* [Record excerpts]:
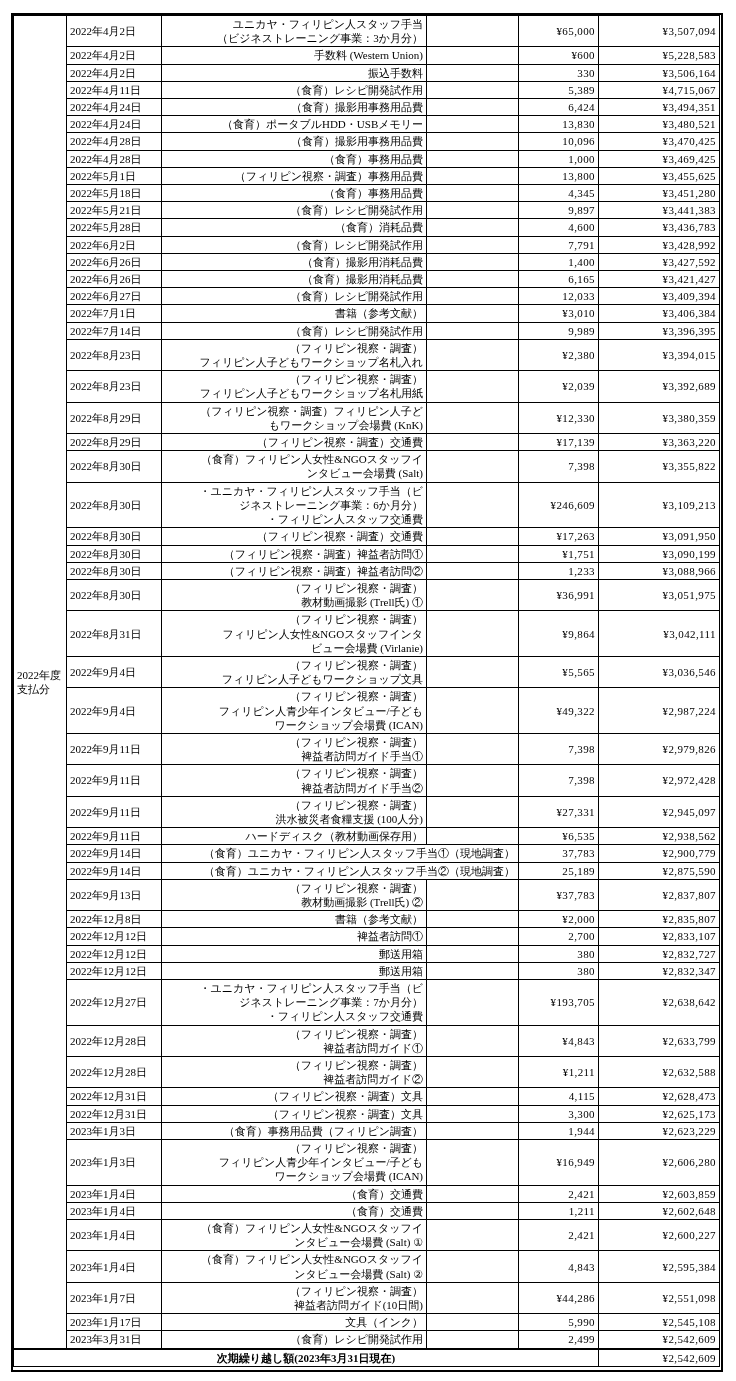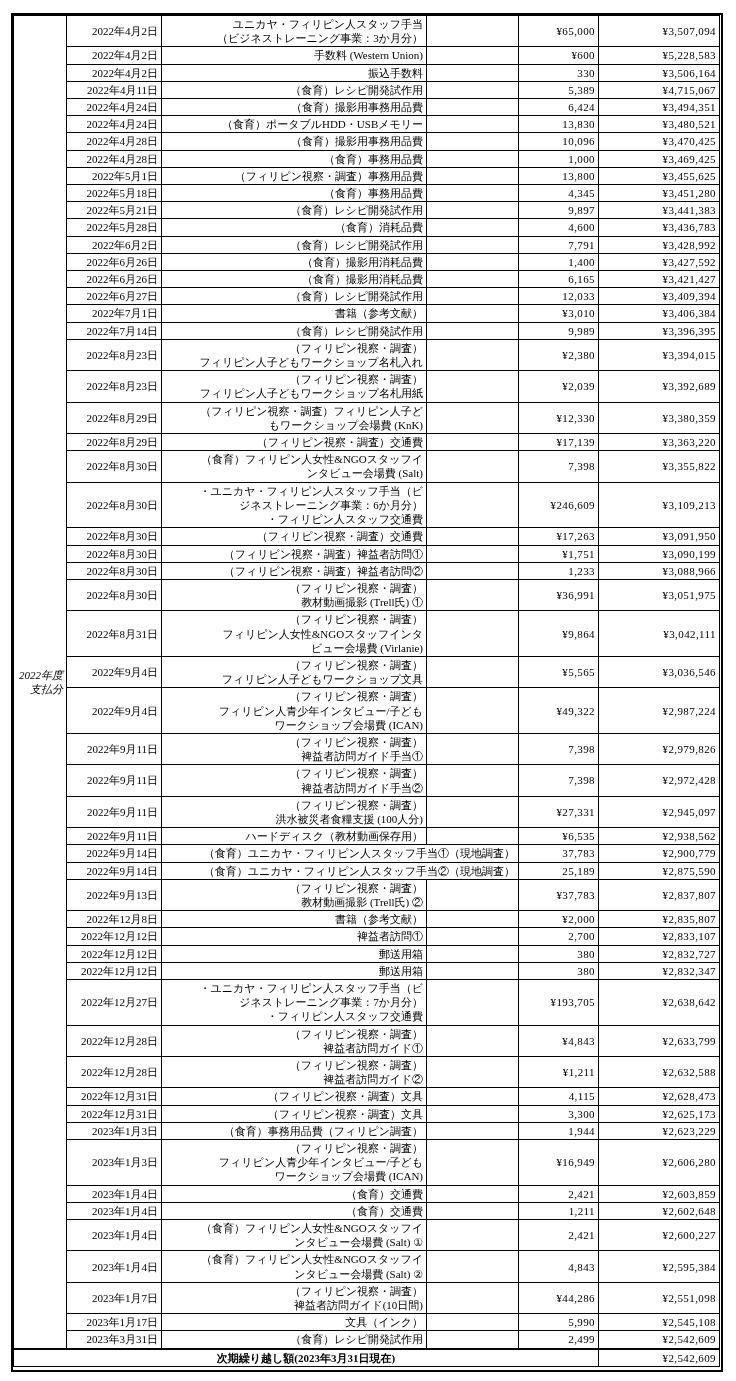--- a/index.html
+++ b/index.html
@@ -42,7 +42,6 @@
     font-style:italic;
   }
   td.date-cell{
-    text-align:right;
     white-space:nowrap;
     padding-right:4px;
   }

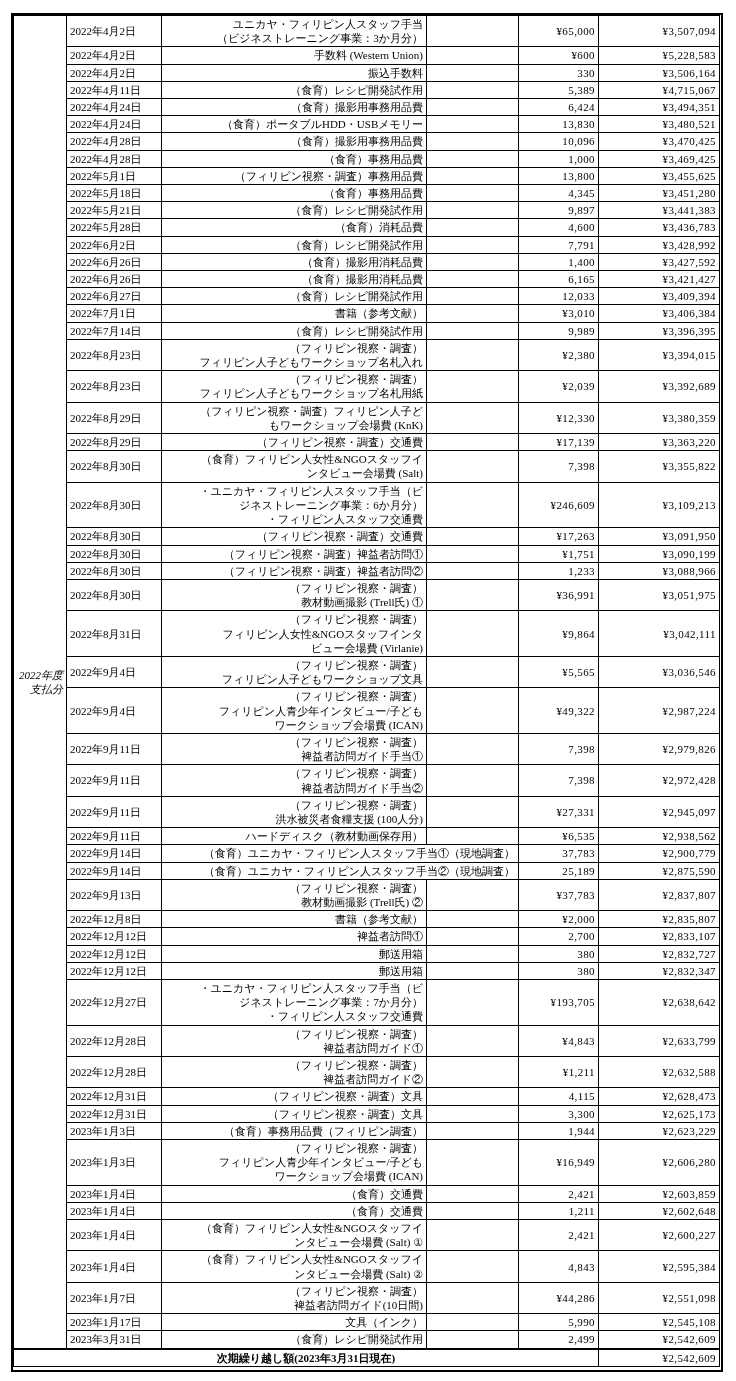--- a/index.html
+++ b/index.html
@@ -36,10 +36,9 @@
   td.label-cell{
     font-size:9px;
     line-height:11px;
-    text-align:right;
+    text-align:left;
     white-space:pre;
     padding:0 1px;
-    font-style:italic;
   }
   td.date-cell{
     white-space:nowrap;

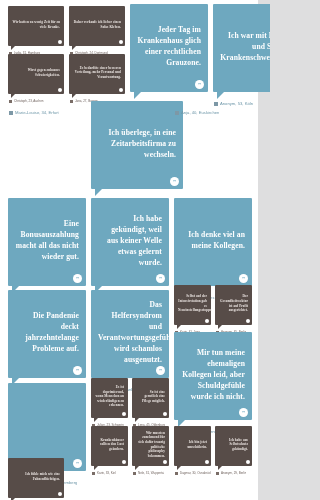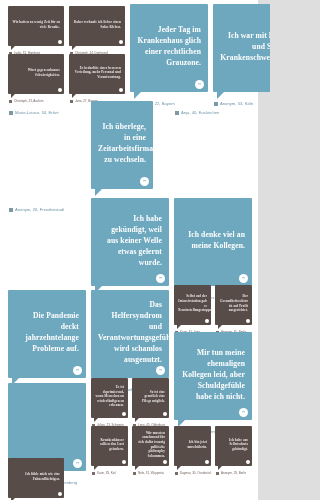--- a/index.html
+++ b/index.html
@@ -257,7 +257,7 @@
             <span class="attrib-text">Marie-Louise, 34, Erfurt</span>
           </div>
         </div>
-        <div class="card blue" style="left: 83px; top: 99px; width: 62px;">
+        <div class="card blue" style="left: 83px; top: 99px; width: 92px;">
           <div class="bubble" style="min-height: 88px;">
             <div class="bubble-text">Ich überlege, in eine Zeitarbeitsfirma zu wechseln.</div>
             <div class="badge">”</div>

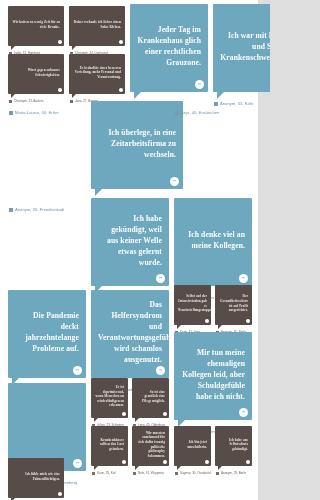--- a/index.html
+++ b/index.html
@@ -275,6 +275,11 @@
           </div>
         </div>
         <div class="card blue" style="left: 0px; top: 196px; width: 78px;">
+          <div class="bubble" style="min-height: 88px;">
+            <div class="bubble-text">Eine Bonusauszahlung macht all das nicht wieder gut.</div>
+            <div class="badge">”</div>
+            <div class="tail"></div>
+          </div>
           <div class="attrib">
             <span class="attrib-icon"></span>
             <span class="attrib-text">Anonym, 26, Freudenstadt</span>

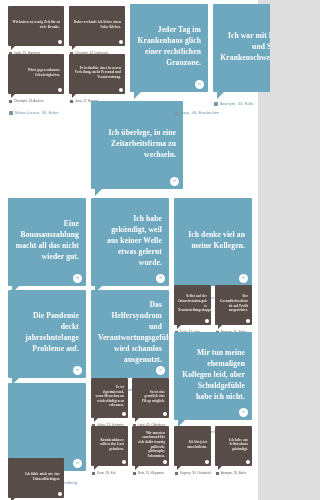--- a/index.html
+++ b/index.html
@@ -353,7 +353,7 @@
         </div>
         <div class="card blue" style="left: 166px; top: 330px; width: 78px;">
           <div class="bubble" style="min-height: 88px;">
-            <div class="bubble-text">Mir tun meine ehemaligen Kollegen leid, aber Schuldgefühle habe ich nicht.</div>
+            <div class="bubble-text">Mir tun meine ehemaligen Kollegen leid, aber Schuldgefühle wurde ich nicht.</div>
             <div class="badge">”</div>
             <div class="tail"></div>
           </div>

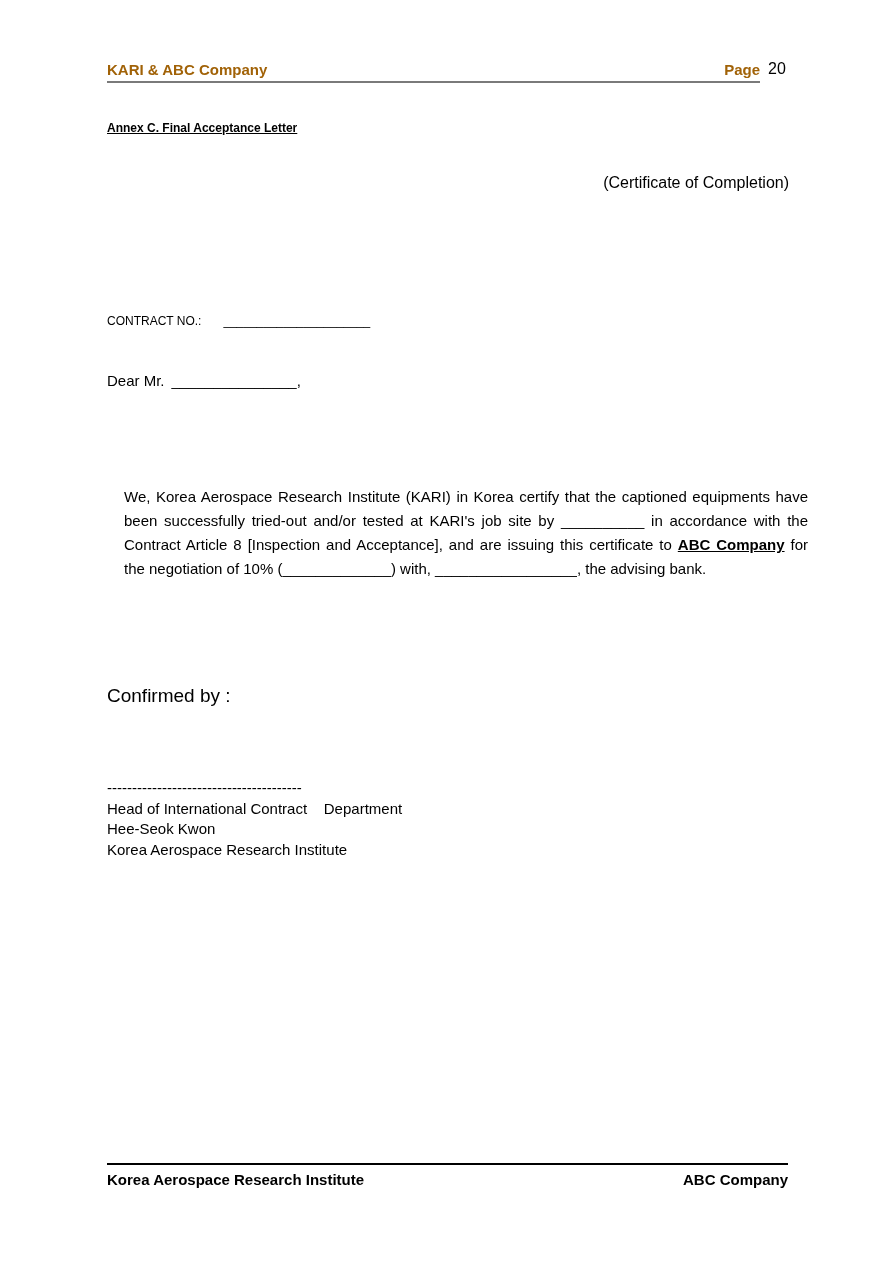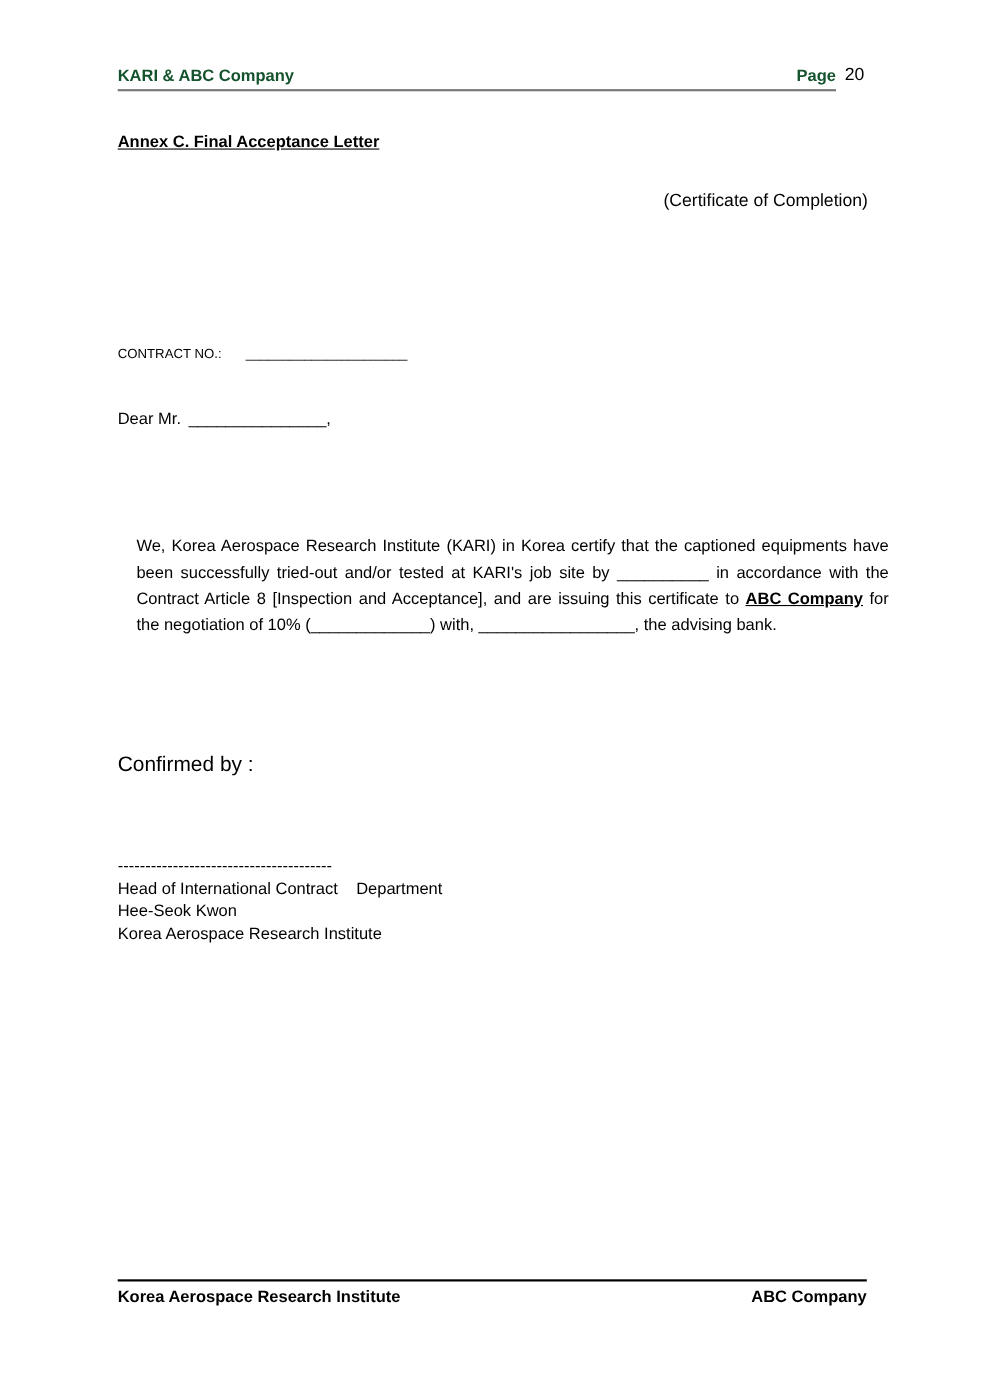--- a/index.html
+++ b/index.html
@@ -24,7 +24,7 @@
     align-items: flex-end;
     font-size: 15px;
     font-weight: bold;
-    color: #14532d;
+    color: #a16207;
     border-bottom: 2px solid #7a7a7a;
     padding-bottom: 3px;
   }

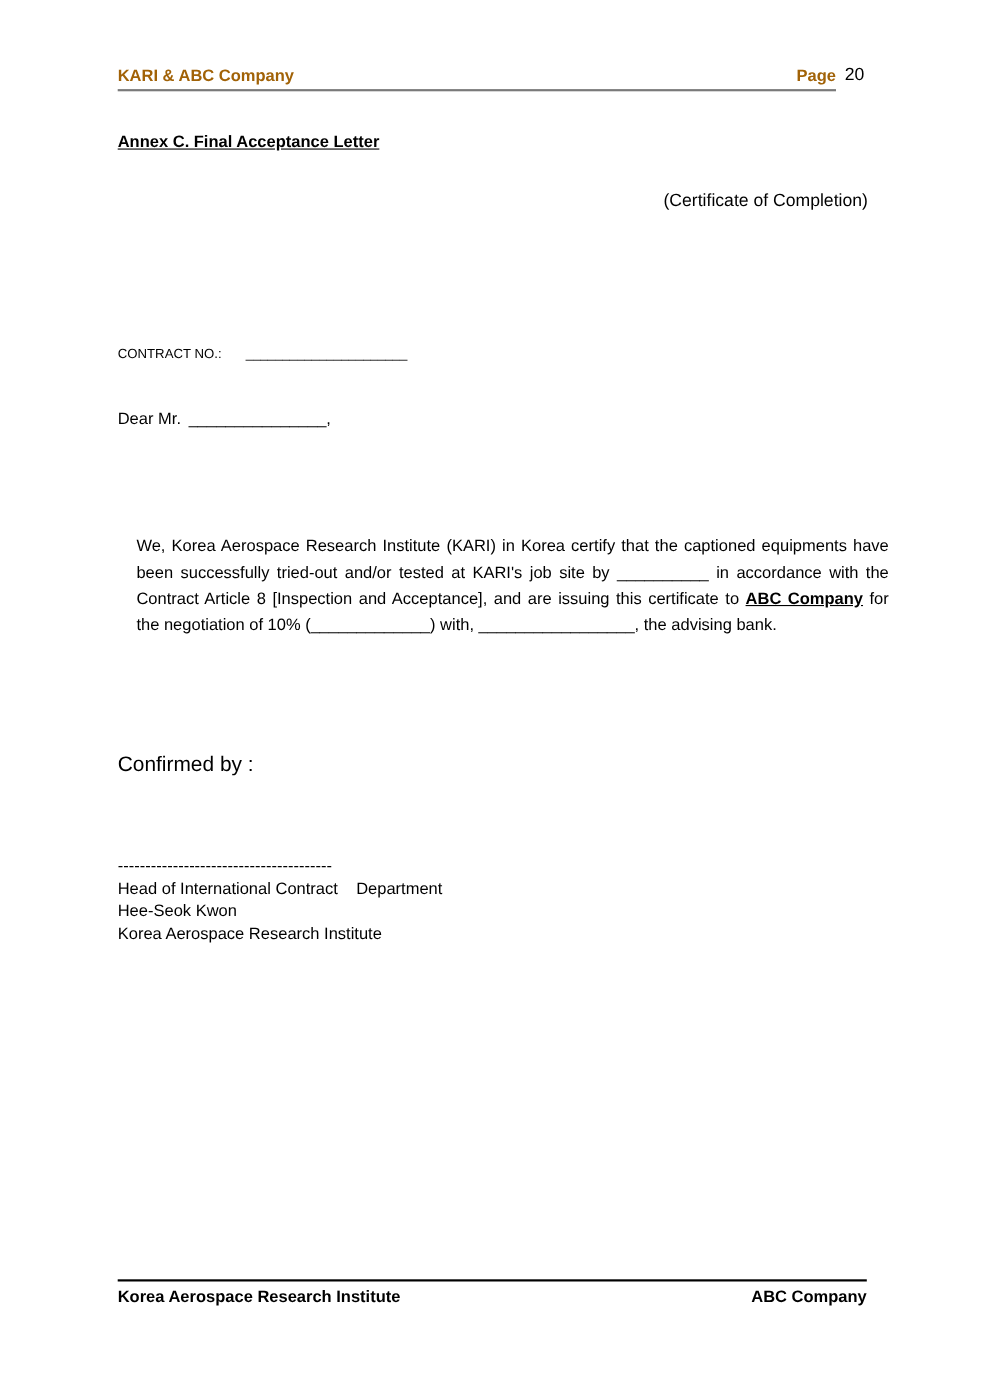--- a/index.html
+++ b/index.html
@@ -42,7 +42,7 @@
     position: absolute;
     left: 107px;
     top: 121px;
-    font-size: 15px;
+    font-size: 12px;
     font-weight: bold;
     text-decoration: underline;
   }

* [Instructions for the task]: For the word "height", count the lines of the data that contain it and give only the count.

* [Written answer]: 4